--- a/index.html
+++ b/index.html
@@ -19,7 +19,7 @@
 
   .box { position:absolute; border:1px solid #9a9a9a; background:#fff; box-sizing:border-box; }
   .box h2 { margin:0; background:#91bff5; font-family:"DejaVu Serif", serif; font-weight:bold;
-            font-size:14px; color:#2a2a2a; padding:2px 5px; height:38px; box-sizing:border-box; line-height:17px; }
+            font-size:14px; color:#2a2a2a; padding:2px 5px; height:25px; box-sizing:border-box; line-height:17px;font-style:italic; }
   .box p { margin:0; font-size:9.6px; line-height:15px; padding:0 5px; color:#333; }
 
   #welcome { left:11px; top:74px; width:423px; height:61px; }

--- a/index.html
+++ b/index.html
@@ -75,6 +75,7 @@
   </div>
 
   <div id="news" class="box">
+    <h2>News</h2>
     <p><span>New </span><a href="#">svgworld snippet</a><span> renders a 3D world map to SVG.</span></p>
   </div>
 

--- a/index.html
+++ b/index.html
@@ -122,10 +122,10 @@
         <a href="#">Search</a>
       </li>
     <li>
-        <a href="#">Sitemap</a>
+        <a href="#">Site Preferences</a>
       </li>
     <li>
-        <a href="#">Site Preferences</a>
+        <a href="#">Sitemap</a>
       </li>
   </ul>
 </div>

---

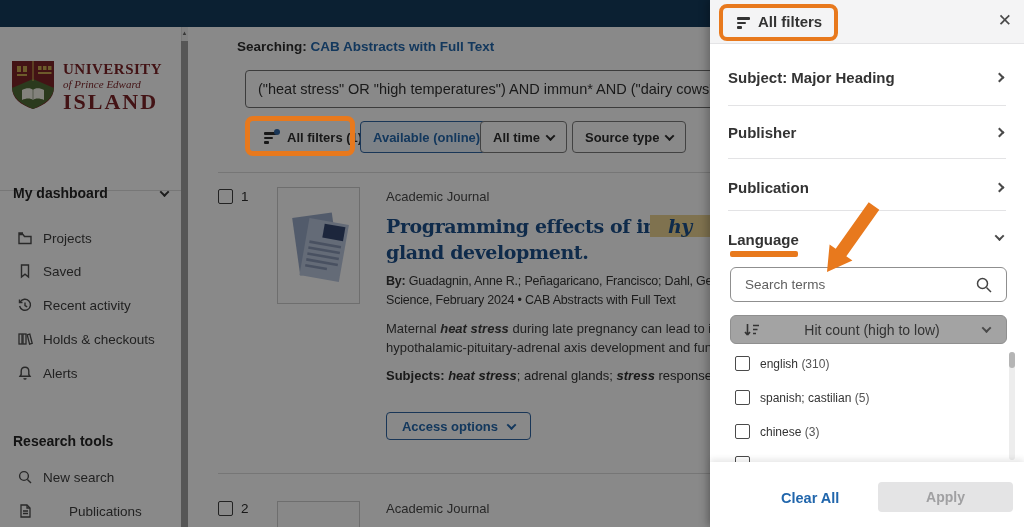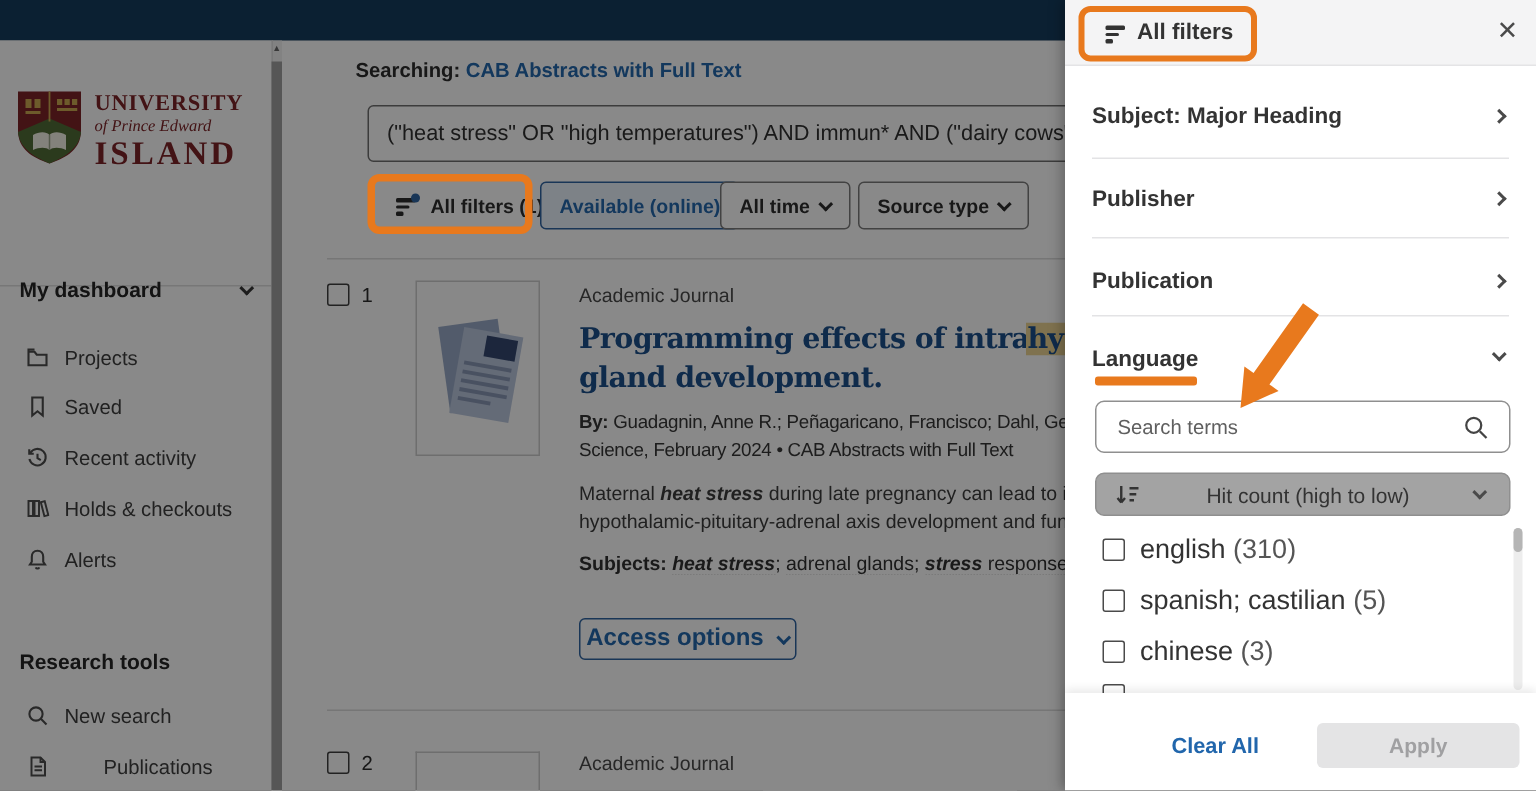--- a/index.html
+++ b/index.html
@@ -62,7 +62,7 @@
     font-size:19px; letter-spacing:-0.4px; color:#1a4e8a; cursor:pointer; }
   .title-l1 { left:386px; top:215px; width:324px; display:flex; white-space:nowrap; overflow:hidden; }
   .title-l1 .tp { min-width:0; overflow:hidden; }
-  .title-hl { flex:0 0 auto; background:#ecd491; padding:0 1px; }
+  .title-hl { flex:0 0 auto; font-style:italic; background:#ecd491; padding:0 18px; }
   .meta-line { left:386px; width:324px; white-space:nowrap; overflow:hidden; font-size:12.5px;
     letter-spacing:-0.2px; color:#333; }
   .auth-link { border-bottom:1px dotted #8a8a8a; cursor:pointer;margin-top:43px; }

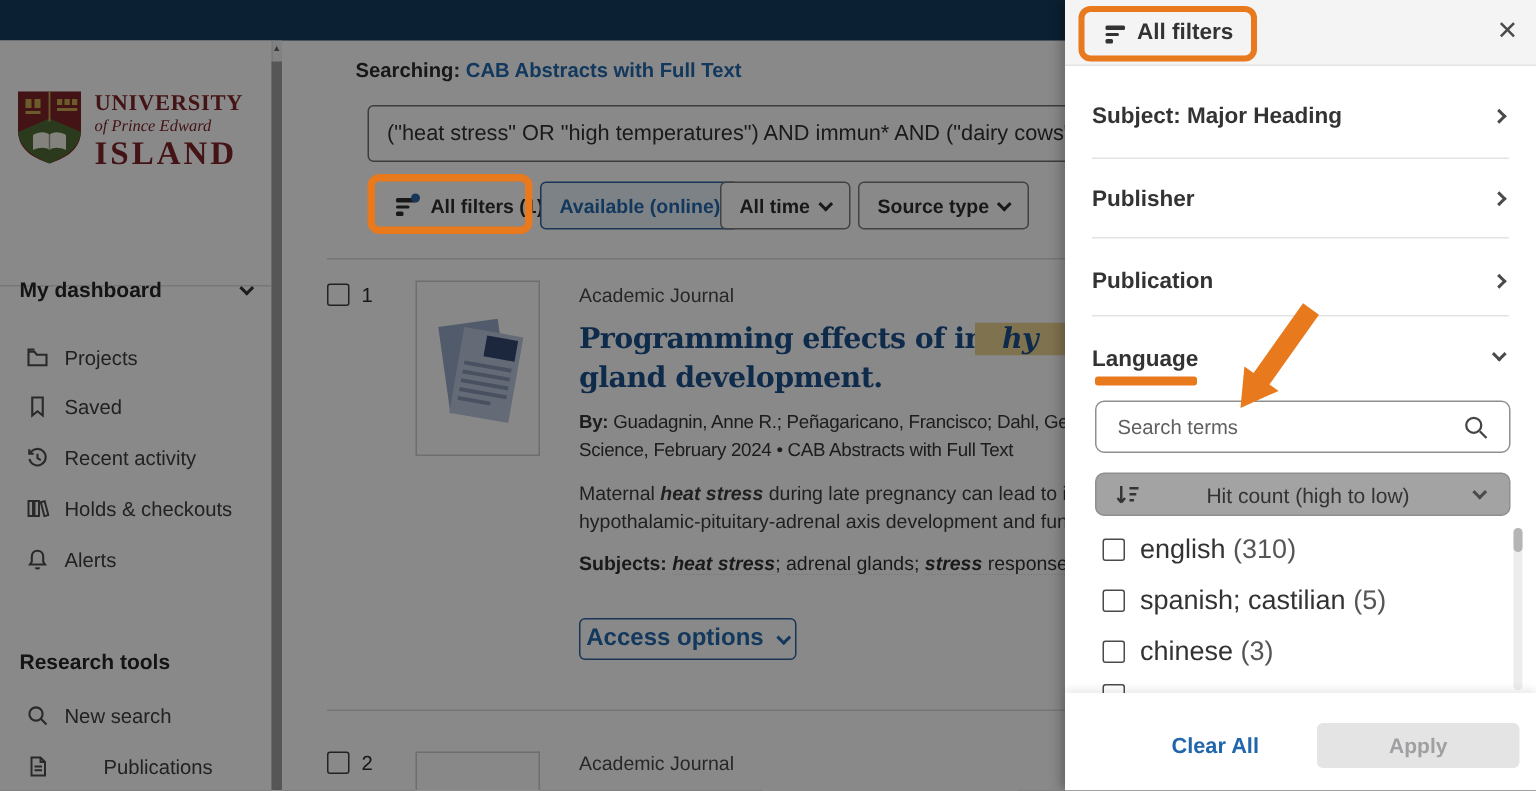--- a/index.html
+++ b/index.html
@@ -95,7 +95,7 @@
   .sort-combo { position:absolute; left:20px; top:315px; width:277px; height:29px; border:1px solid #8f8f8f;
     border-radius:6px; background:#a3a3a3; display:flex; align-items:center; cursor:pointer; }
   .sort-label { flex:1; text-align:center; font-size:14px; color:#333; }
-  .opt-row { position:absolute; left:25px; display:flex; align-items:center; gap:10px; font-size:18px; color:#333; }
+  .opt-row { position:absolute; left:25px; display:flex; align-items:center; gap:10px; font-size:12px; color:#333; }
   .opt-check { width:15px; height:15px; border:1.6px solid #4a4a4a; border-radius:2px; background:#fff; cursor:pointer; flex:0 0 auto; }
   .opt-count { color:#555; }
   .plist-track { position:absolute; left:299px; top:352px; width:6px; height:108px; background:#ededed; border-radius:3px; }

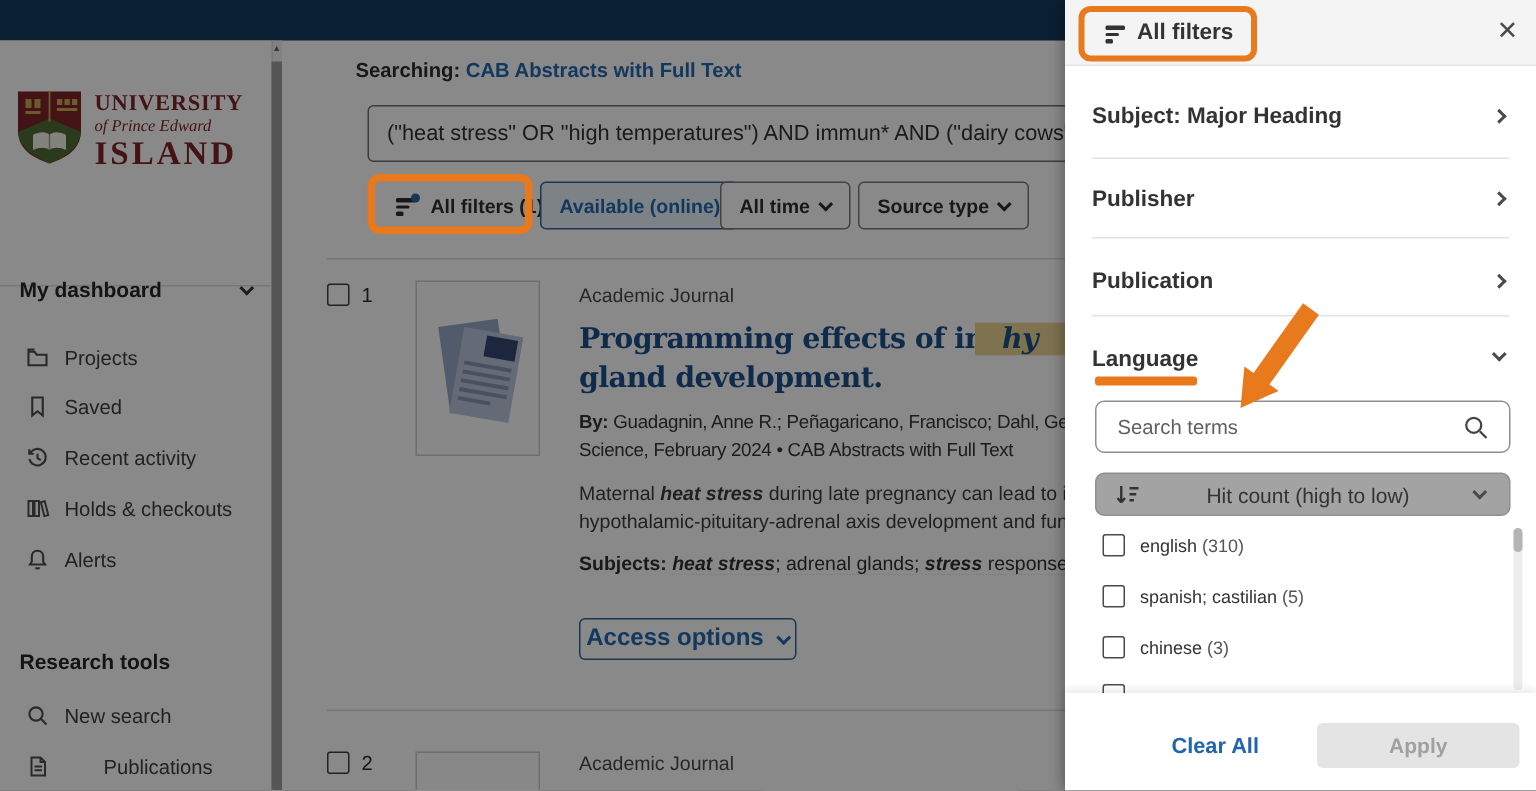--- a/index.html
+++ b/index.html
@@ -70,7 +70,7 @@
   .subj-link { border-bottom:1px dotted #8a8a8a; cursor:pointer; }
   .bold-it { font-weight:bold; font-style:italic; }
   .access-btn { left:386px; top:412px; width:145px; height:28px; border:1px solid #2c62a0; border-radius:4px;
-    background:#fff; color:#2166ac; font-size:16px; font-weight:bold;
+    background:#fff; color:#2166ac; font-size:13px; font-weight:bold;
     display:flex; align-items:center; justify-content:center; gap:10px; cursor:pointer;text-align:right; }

==

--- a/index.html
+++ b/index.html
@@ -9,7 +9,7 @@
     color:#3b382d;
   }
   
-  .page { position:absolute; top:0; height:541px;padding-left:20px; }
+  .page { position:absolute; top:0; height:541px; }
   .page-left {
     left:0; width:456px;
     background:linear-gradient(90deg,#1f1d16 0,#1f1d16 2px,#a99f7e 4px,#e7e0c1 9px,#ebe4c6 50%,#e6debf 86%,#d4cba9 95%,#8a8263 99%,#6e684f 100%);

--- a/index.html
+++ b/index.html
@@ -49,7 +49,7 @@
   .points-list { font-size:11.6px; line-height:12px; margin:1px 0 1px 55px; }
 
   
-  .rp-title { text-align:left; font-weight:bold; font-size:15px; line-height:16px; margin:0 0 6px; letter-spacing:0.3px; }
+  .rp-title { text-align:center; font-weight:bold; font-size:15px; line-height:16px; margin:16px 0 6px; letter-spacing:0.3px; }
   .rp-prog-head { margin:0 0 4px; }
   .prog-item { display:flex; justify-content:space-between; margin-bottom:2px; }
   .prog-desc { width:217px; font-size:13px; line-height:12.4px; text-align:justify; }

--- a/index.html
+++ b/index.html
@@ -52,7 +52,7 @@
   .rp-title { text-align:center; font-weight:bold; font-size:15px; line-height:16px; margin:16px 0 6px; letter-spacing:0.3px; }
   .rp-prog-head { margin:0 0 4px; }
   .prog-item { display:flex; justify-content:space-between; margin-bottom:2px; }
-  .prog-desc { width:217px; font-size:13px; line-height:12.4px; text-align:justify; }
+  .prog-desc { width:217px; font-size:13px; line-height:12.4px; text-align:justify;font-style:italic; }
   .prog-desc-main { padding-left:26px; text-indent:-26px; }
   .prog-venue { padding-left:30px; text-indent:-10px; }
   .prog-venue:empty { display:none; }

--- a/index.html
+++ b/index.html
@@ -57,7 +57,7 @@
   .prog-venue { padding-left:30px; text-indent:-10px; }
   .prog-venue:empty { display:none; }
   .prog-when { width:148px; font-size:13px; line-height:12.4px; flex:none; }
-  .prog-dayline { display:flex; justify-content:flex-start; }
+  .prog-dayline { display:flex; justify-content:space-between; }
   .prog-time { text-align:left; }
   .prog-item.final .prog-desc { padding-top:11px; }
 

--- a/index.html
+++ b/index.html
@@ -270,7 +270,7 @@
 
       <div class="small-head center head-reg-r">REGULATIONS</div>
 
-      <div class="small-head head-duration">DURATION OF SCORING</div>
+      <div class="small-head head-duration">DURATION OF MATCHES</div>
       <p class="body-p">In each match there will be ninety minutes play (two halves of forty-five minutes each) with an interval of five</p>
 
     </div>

Work order: Copy every line of the listing that includes the string "DURATION".

Reply to the exercise:
-      <div class="small-head head-duration">DURATION OF SCORING</div>
+      <div class="small-head head-duration">DURATION OF MATCHES</div>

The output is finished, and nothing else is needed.